*Data for this task*

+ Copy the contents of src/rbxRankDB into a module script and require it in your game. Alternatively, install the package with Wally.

* * *

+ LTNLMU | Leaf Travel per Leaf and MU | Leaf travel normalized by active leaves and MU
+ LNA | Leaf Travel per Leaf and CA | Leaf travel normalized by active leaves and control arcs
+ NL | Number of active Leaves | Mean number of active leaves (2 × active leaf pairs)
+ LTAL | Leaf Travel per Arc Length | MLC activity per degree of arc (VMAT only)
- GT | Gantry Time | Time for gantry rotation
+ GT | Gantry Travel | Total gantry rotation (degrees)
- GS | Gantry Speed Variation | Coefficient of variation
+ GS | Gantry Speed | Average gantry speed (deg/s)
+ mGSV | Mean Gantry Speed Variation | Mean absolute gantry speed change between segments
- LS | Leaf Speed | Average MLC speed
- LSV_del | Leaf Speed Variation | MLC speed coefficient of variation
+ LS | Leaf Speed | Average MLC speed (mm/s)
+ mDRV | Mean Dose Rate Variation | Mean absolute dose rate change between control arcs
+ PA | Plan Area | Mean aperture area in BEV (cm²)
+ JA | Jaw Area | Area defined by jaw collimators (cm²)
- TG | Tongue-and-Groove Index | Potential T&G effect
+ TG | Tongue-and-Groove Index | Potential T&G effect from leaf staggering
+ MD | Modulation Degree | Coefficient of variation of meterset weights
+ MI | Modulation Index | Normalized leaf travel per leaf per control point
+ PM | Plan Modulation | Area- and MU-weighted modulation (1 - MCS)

*Problem requirements*
Go to the line with "active leaf pairs)" in the entries above and repeat every line from there through the line with "modulation (1 - MCS)", exactly and with no other text.

*Output for this task*
+ NL | Number of active Leaves | Mean number of active leaves (2 × active leaf pairs)
+ LTAL | Leaf Travel per Arc Length | MLC activity per degree of arc (VMAT only)
- GT | Gantry Time | Time for gantry rotation
+ GT | Gantry Travel | Total gantry rotation (degrees)
- GS | Gantry Speed Variation | Coefficient of variation
+ GS | Gantry Speed | Average gantry speed (deg/s)
+ mGSV | Mean Gantry Speed Variation | Mean absolute gantry speed change between segments
- LS | Leaf Speed | Average MLC speed
- LSV_del | Leaf Speed Variation | MLC speed coefficient of variation
+ LS | Leaf Speed | Average MLC speed (mm/s)
+ mDRV | Mean Dose Rate Variation | Mean absolute dose rate change between control arcs
+ PA | Plan Area | Mean aperture area in BEV (cm²)
+ JA | Jaw Area | Area defined by jaw collimators (cm²)
- TG | Tongue-and-Groove Index | Potential T&G effect
+ TG | Tongue-and-Groove Index | Potential T&G effect from leaf staggering
+ MD | Modulation Degree | Coefficient of variation of meterset weights
+ MI | Modulation Index | Normalized leaf travel per leaf per control point
+ PM | Plan Modulation | Area- and MU-weighted modulation (1 - MCS)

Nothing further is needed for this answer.